A good read. Nate Lowman interview by AnOther magazine on the related industries of art and fashion.
AnOther: How would you connect fashion to elegance?
Nate Lowman: I do not connect fashion to elegance. Elegance is in the wilderness, and fashion is in the domestic.
A: What is the role of history and art history in your conception of fashion?
NL: The only thing that pops to my mind is this picture in the great Richard Prince book Adult Comedy Action Drama of a model wearing a Burberry coat, or something, standing in front of a Christopher Wool text painting, looking over. He re-photographed it from a magazine, with the wrong kind of film, so the light’s all blue, and that’s art history, history and fashion.
A:Would you describe fashion as a language and a discourse, as Barthes did?
NL: I’m from Las Vegas, I might as well be Roland Barthes! Who’s afraid of Roland Barthes? Absolutely, fashion is a discourse. He probably legitimated fashion as a discourse, and after he did it, it now seems obvious. Architecture is a discourse, everything is a discourse. Fashion discourse is actually a micro-discourse, because it’s centered around the body. It is the most rapidly developing form of discourse. Basically, it’s like slang: it’s variations upon small parts of a language.
A: The word ‘intellectual’ was coined in a time of great political distress. Does fashion have a political role? And in which way?
NL: When you mix fashion and politics, you get fascism. Politics have fashion, and it’s bad; fashion has politics, that are ugly. The best political fashion is the worse political ideology – it’s like nazi boots, totally fucked-up.
“When you mix fashion and politics, you get fascism. Politics have fashion, and it’s bad; fashion has politics, that are ugly. The best political fashion is the worse political ideology – it’s like nazi boots, totally fucked-up.” Nate Lowman
A: What does fashion have to do with intellectuality?
NL: Fashion is about order, good ideas always begin wild. But like we said, fashion has language. You can get structure to a wild idea, and that enables you to communicate. It works in art, but in fashion, that’s the rule.
A: How would you relate the concept of ‘fashion’ to the one of ‘style’?

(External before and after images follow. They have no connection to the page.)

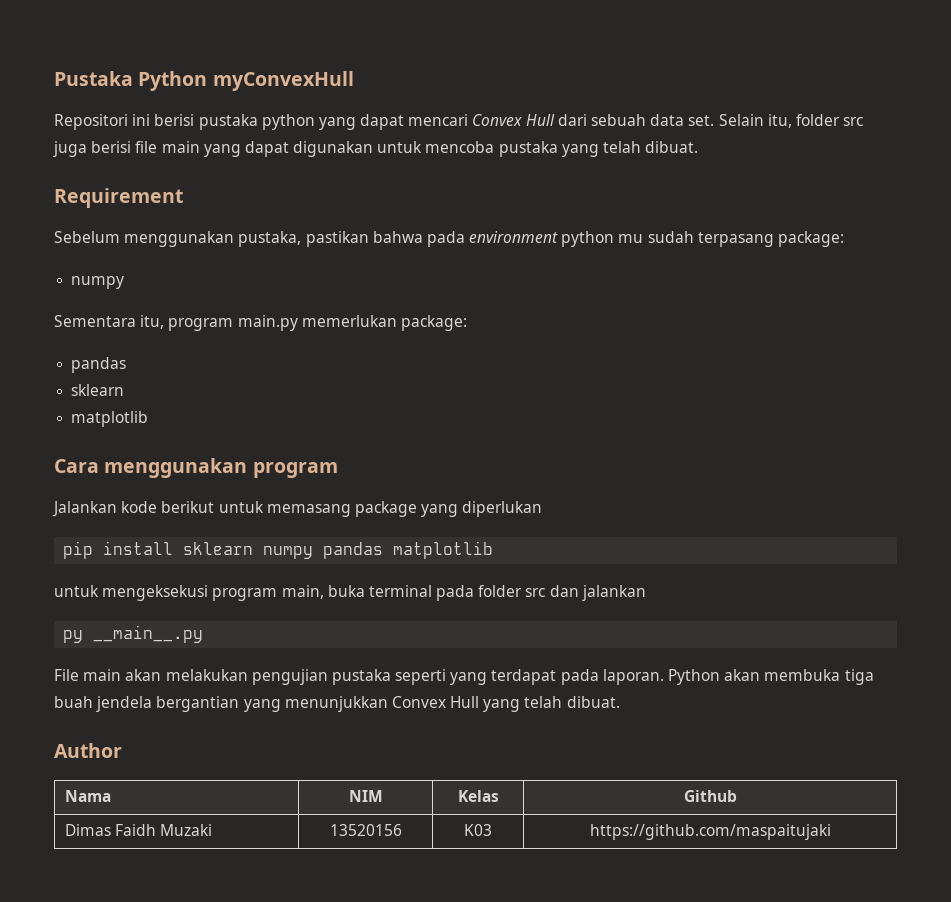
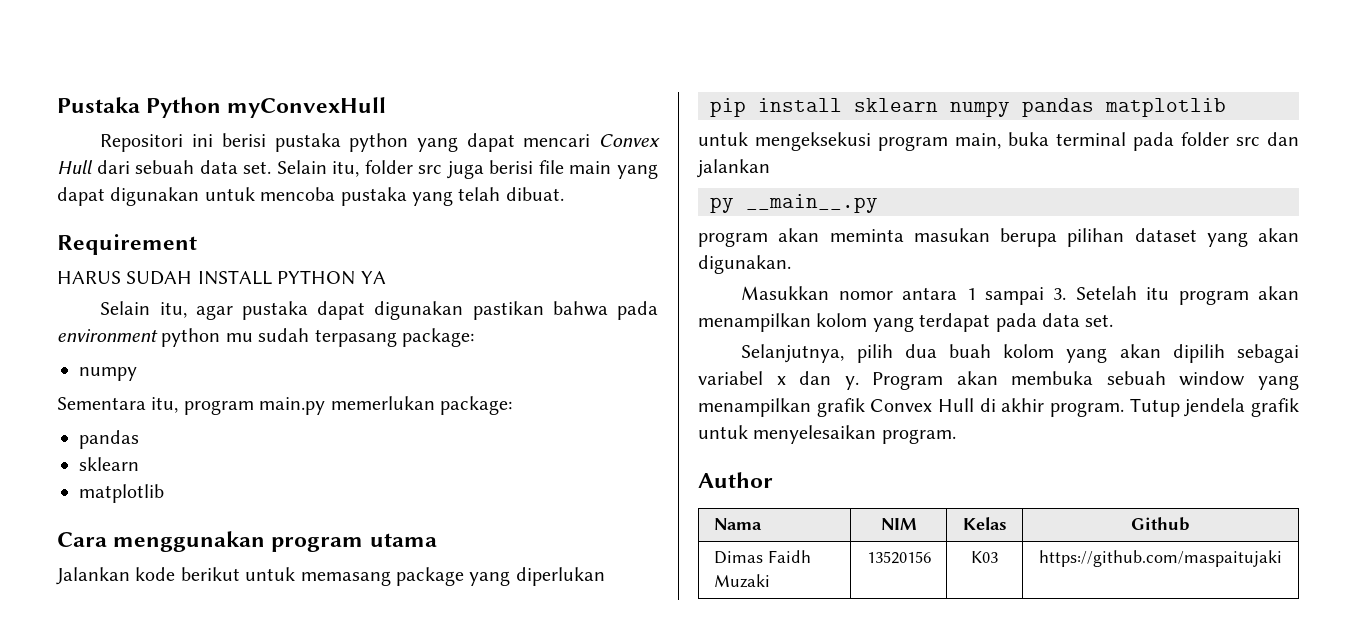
- Sebelum menggunakan pustaka, pastikan bahwa pada environment python mu sudah terpasang package:
+ HARUS SUDAH INSTALL PYTHON YA
+ Selain itu, agar pustaka dapat digunakan pastikan bahwa pada environment python mu sudah terpasang package:
- Cara menggunakan program
+ Cara menggunakan program utama
- File main akan melakukan pengujian pustaka seperti yang terdapat pada laporan. Python akan membuka tiga buah jendela bergantian yang menunjukkan Convex Hull yang telah dibuat.
+ program akan meminta masukan berupa pilihan dataset yang akan digunakan.
+ Masukkan nomor antara 1 sampai 3. Setelah itu program akan menampilkan kolom yang terdapat pada data set.
+ Selanjutnya, pilih dua buah kolom yang akan dipilih sebagai variabel x dan y. Program akan membuka sebuah window yang menampilkan grafik Convex Hull di akhir program. Tutup jendela grafik untuk menyelesaikan program.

NL: I think that fashion is industrial, whereas style is ideological. So they’re not necessarily connected.
A: Your work is filled with references to culture at large. What is the situation of fashion inside of culture at large?
NL: There’s this quote by a noise-musician called Boyd Rice, who also recorded music under the name Non: “Christ will come and Christ will go, but Caesar will live forever.” When I think of fashion, I always think of that quote, because you say, “it’s old-fashioned”, or “it’s in fashion”, or “it’s out of fashion”. So fashion is an industry, but it’s also a situation. In the grandiose term, a Zeitgeist, or something. It’s about relativity. It’s a marker, and a dead end, at the same time. You get in, you stay there for a while, and then you have to get out and do something else.
A: More and more, fashion and art seem to merge into one unique form. As an artist, how do you feel about that?
NL: Maybe it’s not true, because of the industrial realities of the businesses that they’re becoming, that they’re merging. They can’t, because of how business is done in both fields. As they say: dress for success.